Lauren par contre ... Non, elle n'a pas choisi la 3ème option, l'option journalistique, celle qui aurait consisté à faire son métier et à exercer son droit de réponse auprès d'Eurogamer sous la forme d'une réponse publiée sur le site.

Non, elle a préféré monter sur ses grands chevaux et menacer le site d'une poursuite en diffamation, soutenue semble-t-il par ses patrons de chez MCV, voire de chez Intent Publishing, la maison mère (qui organise aussi ces merveilleux MDA Awards), pour obtenir une rétractation d'Eurogamer. Une journaliste a donc choisi de faire censurer un autre journaliste, qui n'avait fait que citer ses propos publics.

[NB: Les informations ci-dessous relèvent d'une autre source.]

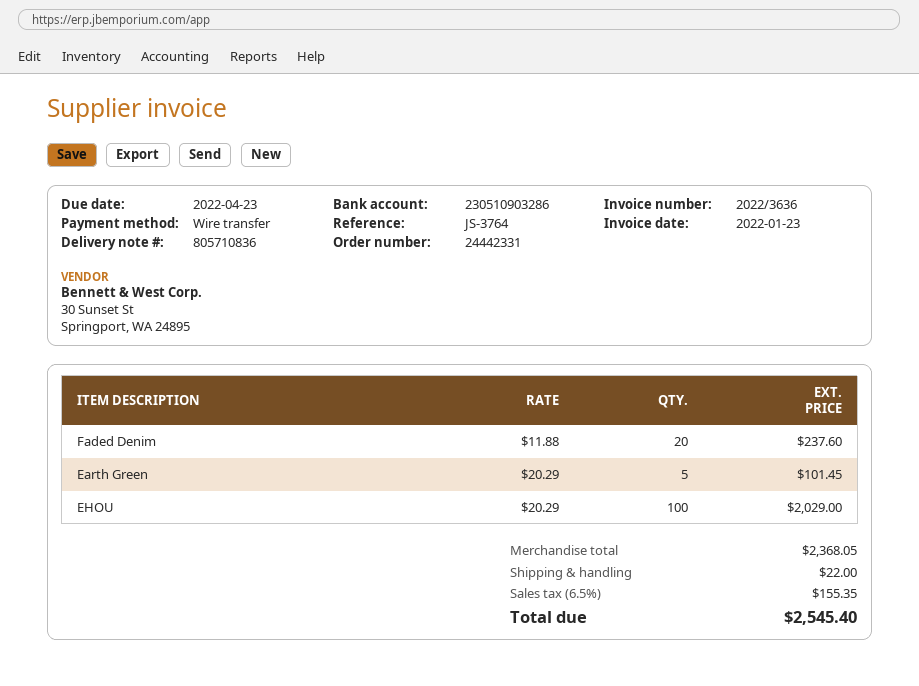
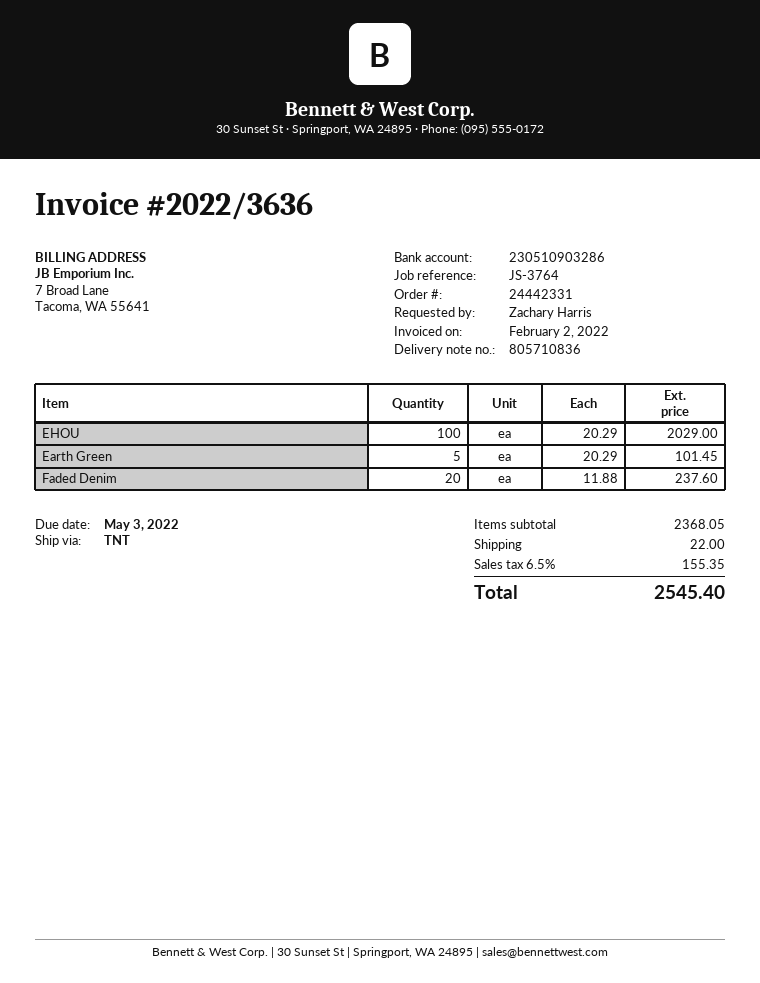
invoice date: 2022-01-23 -> 2022-02-02
due date: 2022-04-23 -> 2022-05-03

Cette photo n'a vraiment rien à voir avec l'article mais Super Hexagon est un jeu extraordinaire et je peux vous assurer que Terry Cavanagh ne m'a pas payé pour dire ça !

Tout le problème est qu'en Angleterre, un procès en diffamation, c'est apparemment très sérieux, très coûteux et pas évident à gagner. C'est du moins ce qu'ont expliqué les avocats consultés par Eurogamer, conseillant au site de céder à la menace juridique en retirant de l'article le passage citant Loren Wainwright. Le rédacteur en chef du site, Tom Bramwell, a obtempéré, tout en expliquant publiquement qu'il ne s'agissait aucunement d'une rétractation mais d'une modification au scalpel, sous la menace.

Tout cela se passe en quelques heures. On imagine la situation de l'auteur de la tribune partiellement censurée, commençant par ailleurs à tomber sous le feu de nombreuses « critiques » de ses - désormais anciens - amis dans l'industrie du JV. Il a donc démissionné, mettant fin à sa collaboration avec Eurogamer et à ses tribunes hebdomadaires.

 

Victoire totale de la censure ? Lauren Wainwright, qui s'était le matin même félicité sur Tweeter d'avoir suivi des cours de droits des médias, a certes fait effacé quelques lignes la concernant et forcé l'auteur d'un article trop critique à la démission.

 

Mais quiconque lui a conseillé de faire cela ne devrait être écouté par personne, en tout cas dès qu'internet entre en jeu. Car oui, surprise, faire censurer l'article s'est révélé contre productif, en donnant infiniment plus de résonance au texte que s'il était resté intact. Et si beaucoup de journalistes et de commentateurs de ce petit microcosme se sont empressés de faire front autour de la jeune journaliste, beaucoup d'internautes l'ont eu mauvaise. Mais alors très mauvaise. Non seulement le passage de l'article s'est reproduit de forum en forum mais les gens se sont mis à fouiller, à fouiner et sans aller bien loin, ils ont trouvé pas mal de choses : Robert Florence avait eu le nez creux ...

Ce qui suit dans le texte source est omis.